(What you are asked to do) Please repeat exactly the lines below from the one containing "order date: 2016-12-28 -> 2016-12-21" down to the one containing "total: 996.16 -> 1655.00", both included, and nothing else.
══ Exercise data ══
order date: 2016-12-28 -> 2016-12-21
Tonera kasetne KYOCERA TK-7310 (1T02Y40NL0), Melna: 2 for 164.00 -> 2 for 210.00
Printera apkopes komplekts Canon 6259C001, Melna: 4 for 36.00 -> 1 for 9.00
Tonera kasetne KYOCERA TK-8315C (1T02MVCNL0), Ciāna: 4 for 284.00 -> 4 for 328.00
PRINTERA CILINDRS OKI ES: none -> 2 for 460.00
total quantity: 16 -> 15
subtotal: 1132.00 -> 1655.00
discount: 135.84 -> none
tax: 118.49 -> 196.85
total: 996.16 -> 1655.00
═══
══ Exercise data ══
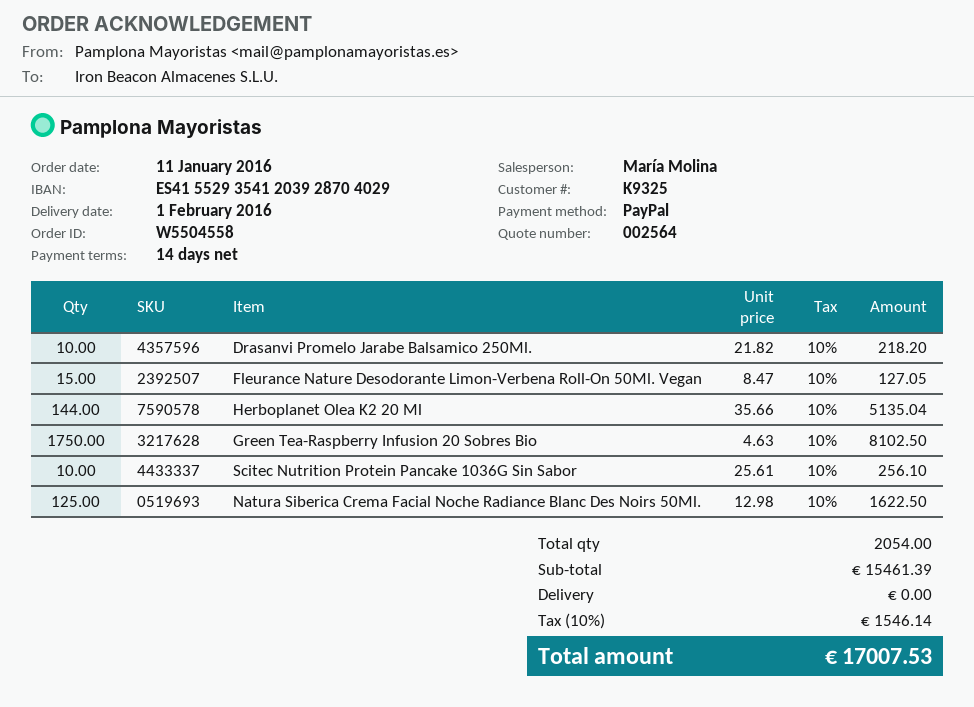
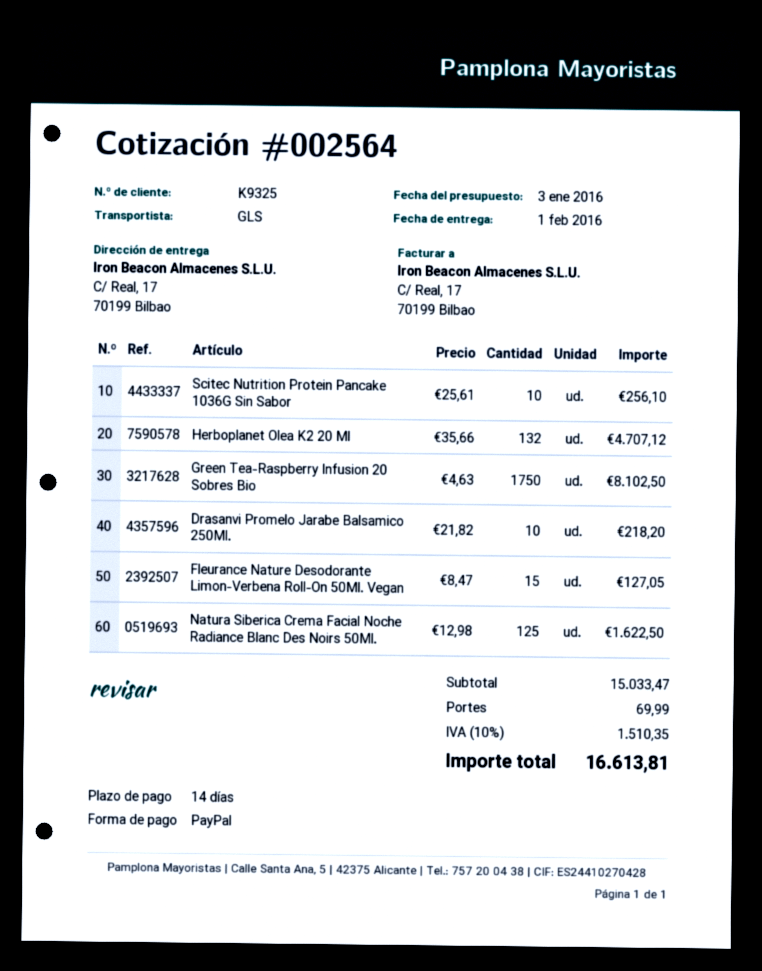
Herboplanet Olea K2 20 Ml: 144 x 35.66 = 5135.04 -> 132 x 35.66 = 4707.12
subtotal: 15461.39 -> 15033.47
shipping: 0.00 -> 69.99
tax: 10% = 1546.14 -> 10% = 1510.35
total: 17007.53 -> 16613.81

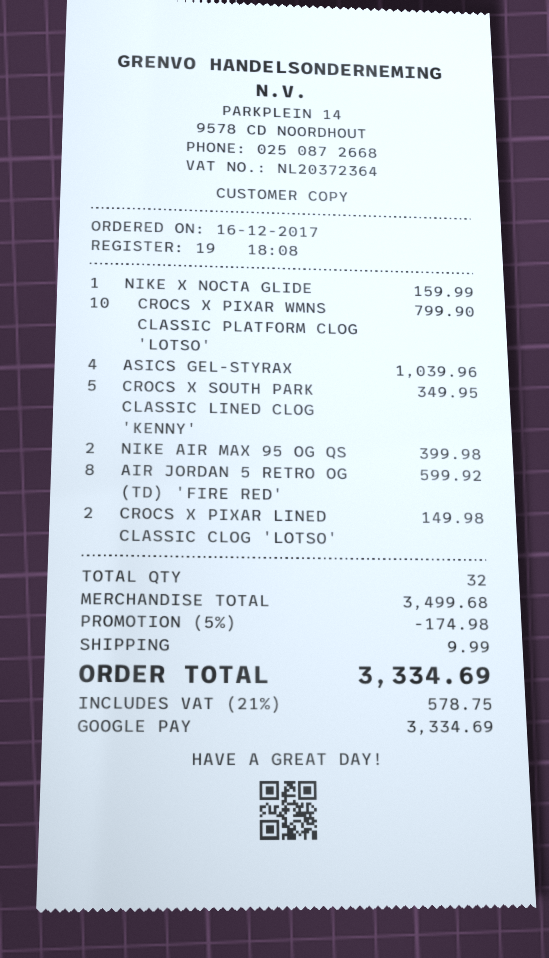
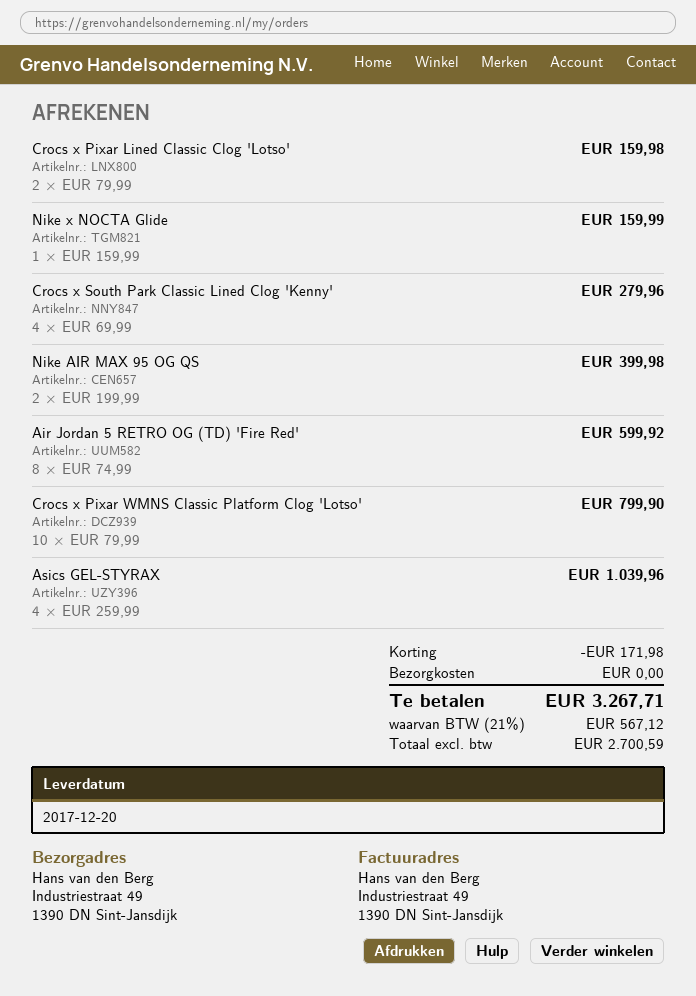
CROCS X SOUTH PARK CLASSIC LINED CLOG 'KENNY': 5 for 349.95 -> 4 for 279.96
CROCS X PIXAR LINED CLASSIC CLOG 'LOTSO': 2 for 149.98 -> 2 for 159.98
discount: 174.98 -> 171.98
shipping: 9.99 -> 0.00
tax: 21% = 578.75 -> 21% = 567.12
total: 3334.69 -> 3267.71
═══
(Written response)
order date: 2016-12-28 -> 2016-12-21
Tonera kasetne KYOCERA TK-7310 (1T02Y40NL0), Melna: 2 for 164.00 -> 2 for 210.00
Printera apkopes komplekts Canon 6259C001, Melna: 4 for 36.00 -> 1 for 9.00
Tonera kasetne KYOCERA TK-8315C (1T02MVCNL0), Ciāna: 4 for 284.00 -> 4 for 328.00
PRINTERA CILINDRS OKI ES: none -> 2 for 460.00
total quantity: 16 -> 15
subtotal: 1132.00 -> 1655.00
discount: 135.84 -> none
tax: 118.49 -> 196.85
total: 996.16 -> 1655.00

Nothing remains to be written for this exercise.